Quando a rainha desaparece, a colônia de vespas tropicais vira um caos de brigas violentas e poder contestado. Mas pesquisadores do University College London descobriram algo inesperado: enquanto algumas vespas brigam pela liderança, outras trabalham silenciosamente nos bastidores para manter tudo funcionando.
O estudo publicado na revista Animal Behaviour acompanhou vespas tropicais (Polistes canadensis) no Caribe. Diferentemente de muitos insetos sociais rígidos, essas colônias funcionam com uma única rainha dominante, mas as outras fêmeas também conseguem se reproduzir. Isso significa que quando a rainha desaparece, várias vespas competem desesperadamente pelo trono.
Caos imediato na colônia de vespas após morte da rainha
Os cientistas removeram rainhas de colônias estabelecidas para observar como os insetos reagiriam. O resultado foi caótico. Fêmeas iniciaram combates agressivos pela dominância enquanto toda a estrutura social desabava. Nenhuma transferência ordeira de poder ocorreu, apenas conflito intenso envolvendo muitos indivíduos simultaneamente.
Mas aqui está o detalhe surpreendente: a colônia de vespas não colapsaram. Enquanto algumas vespas lutavam ferozmente pelos privilégios reprodutivos, um grupo completamente diferente fez algo inesperado. Em vez de participar das brigas, essas vespas focaram exclusivamente em tarefas essenciais como coleta de alimento e cuidado com as larvas em desenvolvimento.
Os pesquisadores chamaram esses insetos de “compensadores” porque contrabalançavam os danos causados pela anarquia. Ao alimentar as larvas e manter as funções diárias da colônia, eles garantiram a sobrevivência mesmo enquanto batalhas pela liderança ocorriam ao seu redor.
Cooperação emerge durante o caos
A pesquisa revelou algo ainda mais intrigante: não existe diferença biológica clara entre as vespas que brigam pela dominância e aquelas que agem como compensadores. Isso sugere que o comportamento reflete escolhas estratégicas, não papéis sociais fixos.
Algumas vespas calculam que lutar pela dominância oferece as melhores chances de reprodução futura. Outras percebem que ganham mais ajudando a garantir a sobrevivência das larvas, que frequentemente são suas irmãs. É um cálculo evolutivo frio disfarçado de altruísmo.
“O conflito após a remoção da rainha foi intenso, mas não foi a história completa,” explicou o Dr. Owen Corbett, pesquisador principal do University College London. “Enquanto alguns indivíduos lutavam pela dominância, outros completamente evitavam o conflito e mantinham a colônia funcionando nos bastidores. A cooperação não desapareceu, foi redistribuída.”

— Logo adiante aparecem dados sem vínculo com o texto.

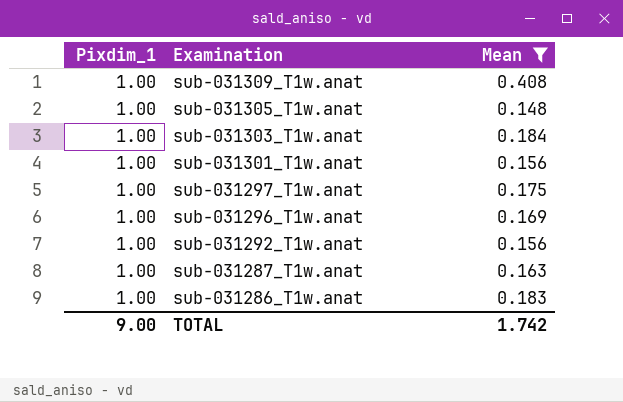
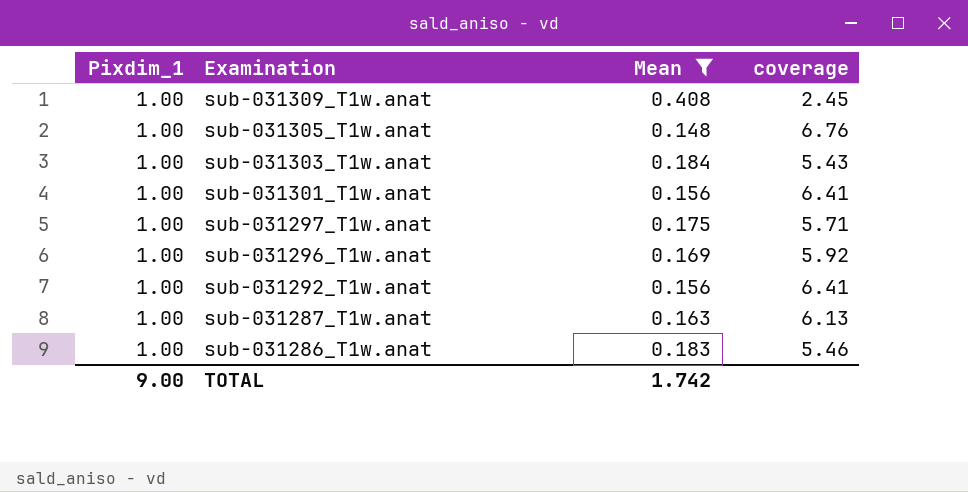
column coverage | formula: none -> [Pixdim_1] / [Mean]

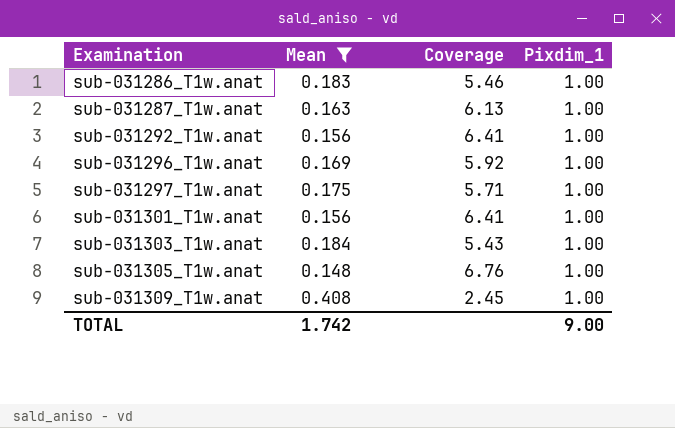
row order: Examination descending -> Examination ascending
column name: coverage -> Coverage
column Pixdim_1 | position: 1 -> 4

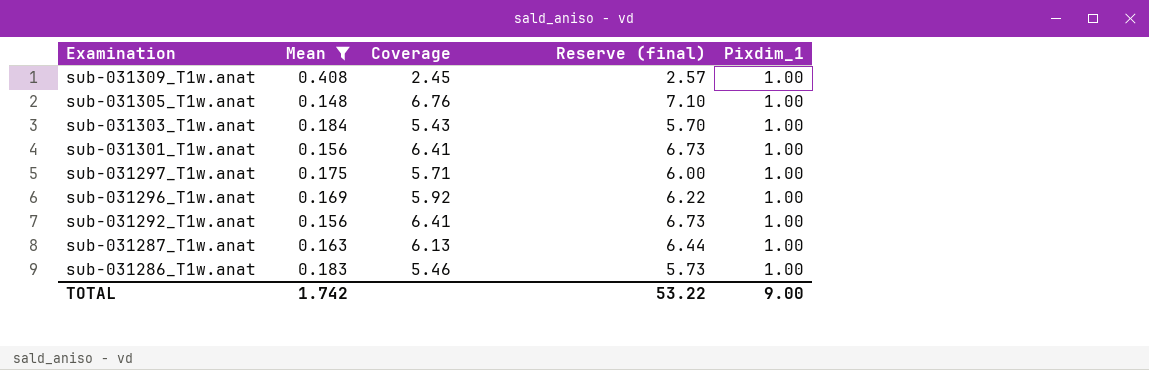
row order: Examination ascending -> Examination descending
column Reserve (final) | formula: none -> [Coverage] * 1.05

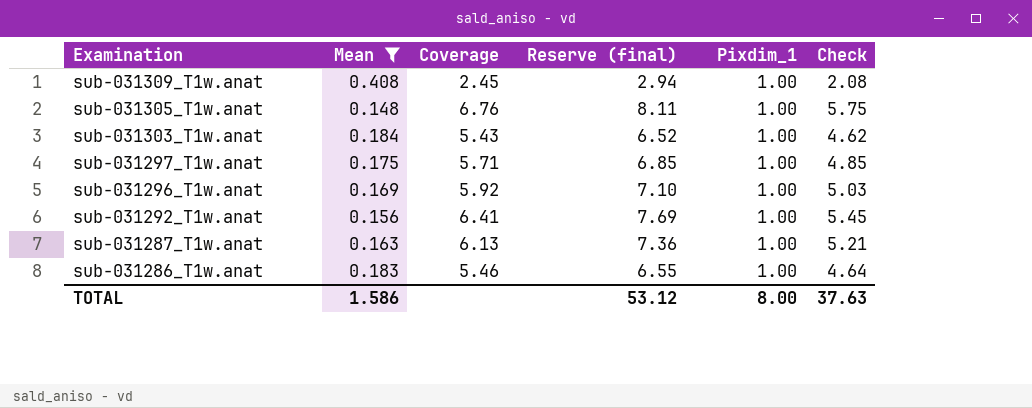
column Reserve (final) | formula: [Coverage] * 1.05 -> [Coverage] * 1.2
column Check | formula: none -> [Coverage] * 0.85
row sub-031301_T1w.anat: 0.156 | 6.41 | 6.73 | 1.00 -> none
TOTAL | Mean: 1.742 -> 1.586
TOTAL | Reserve (final): 53.22 -> 53.12
TOTAL | Pixdim_1: 9.00 -> 8.00

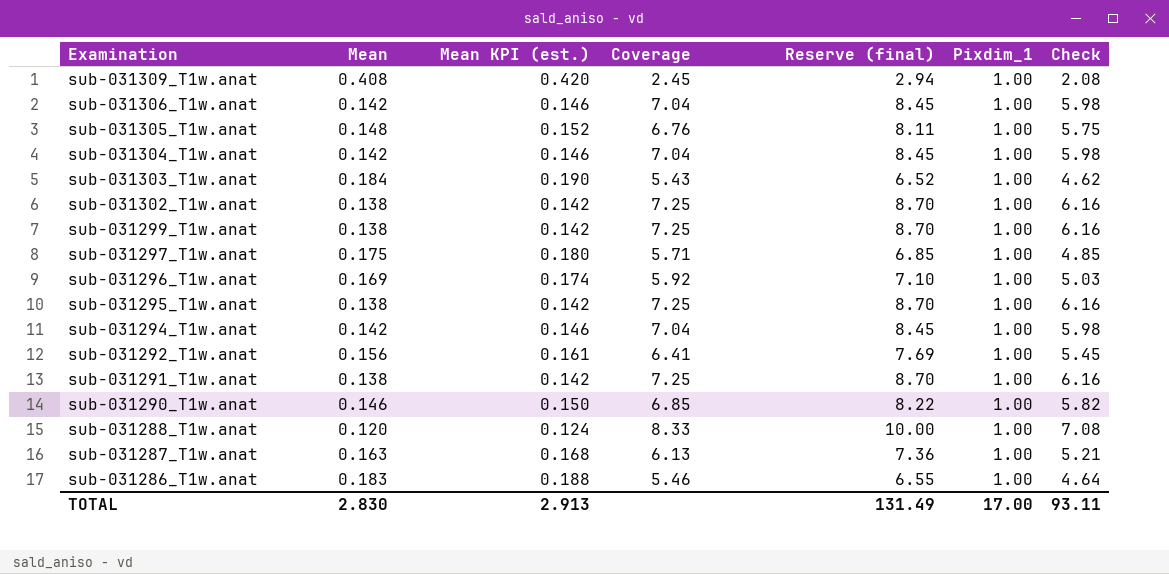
filter: Mean >= 0.148 -> none
column Mean KPI (est.) | formula: none -> [Mean] * 1.03
TOTAL | Mean: 1.586 -> 2.830
TOTAL | Reserve (final): 53.12 -> 131.49
TOTAL | Pixdim_1: 8.00 -> 17.00
TOTAL | Check: 37.63 -> 93.11

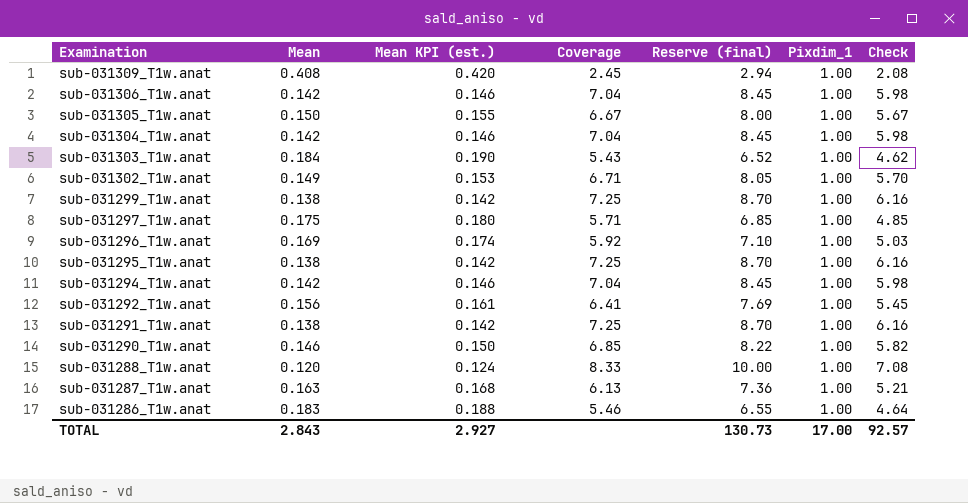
sub-031305_T1w.anat | Mean: 0.148 -> 0.150
sub-031305_T1w.anat | Mean KPI (est.): 0.152 -> 0.155
sub-031305_T1w.anat | Coverage: 6.76 -> 6.67
sub-031305_T1w.anat | Reserve (final): 8.11 -> 8.00
sub-031305_T1w.anat | Check: 5.75 -> 5.67
sub-031302_T1w.anat | Mean: 0.138 -> 0.149
sub-031302_T1w.anat | Mean KPI (est.): 0.142 -> 0.153
sub-031302_T1w.anat | Coverage: 7.25 -> 6.71
sub-031302_T1w.anat | Reserve (final): 8.70 -> 8.05
sub-031302_T1w.anat | Check: 6.16 -> 5.70
TOTAL | Mean: 2.830 -> 2.843
TOTAL | Mean KPI (est.): 2.913 -> 2.927
TOTAL | Reserve (final): 131.49 -> 130.73
TOTAL | Check: 93.11 -> 92.57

Lições de uma sociedade diferente
A maioria das pesquisas anteriores sobre sociedades de insetos cooperativos focou em espécies temperadas encontradas na Europa ou América do Norte. Esses insetos geralmente têm hierarquias dominantes rígidas e sistemas de sucessão previsíveis. As vespas tropicais estudadas aqui funcionam de forma completamente diferente, com estruturas sociais muito menos ordenadas onde mudanças de liderança são determinadas por agressão bruta e competição.
Essa descoberta expande significativamente a compreensão científica sobre as diferentes maneiras que sociedades animais conseguem superar crises de liderança. Os dados analisados vieram de trabalho de campo realizado no Panamá no início dos anos 2000.
As implicações vão além dos insetos. A professora Seirian Sumner, pesquisadora sênior do projeto, observou algo provocador: “Compreender como sociedades animais gerenciam conflito nos ajuda a pensar diferentemente sobre cooperação em geral. Em tempos de turbulência, a sociedade depende daqueles que continuam fazendo o trabalho essencial nos bastidores. De muitas formas, podemos ser mais parecidas com vespas do que imaginamos.”
A pesquisa foi financiada pelo Natural Environment Research Council (NERC) e pela Smithsonian Institution, combinando dados históricos com análise moderna para revelar padrões comportamentais previamente invisíveis em sociedades de insetos tropicais.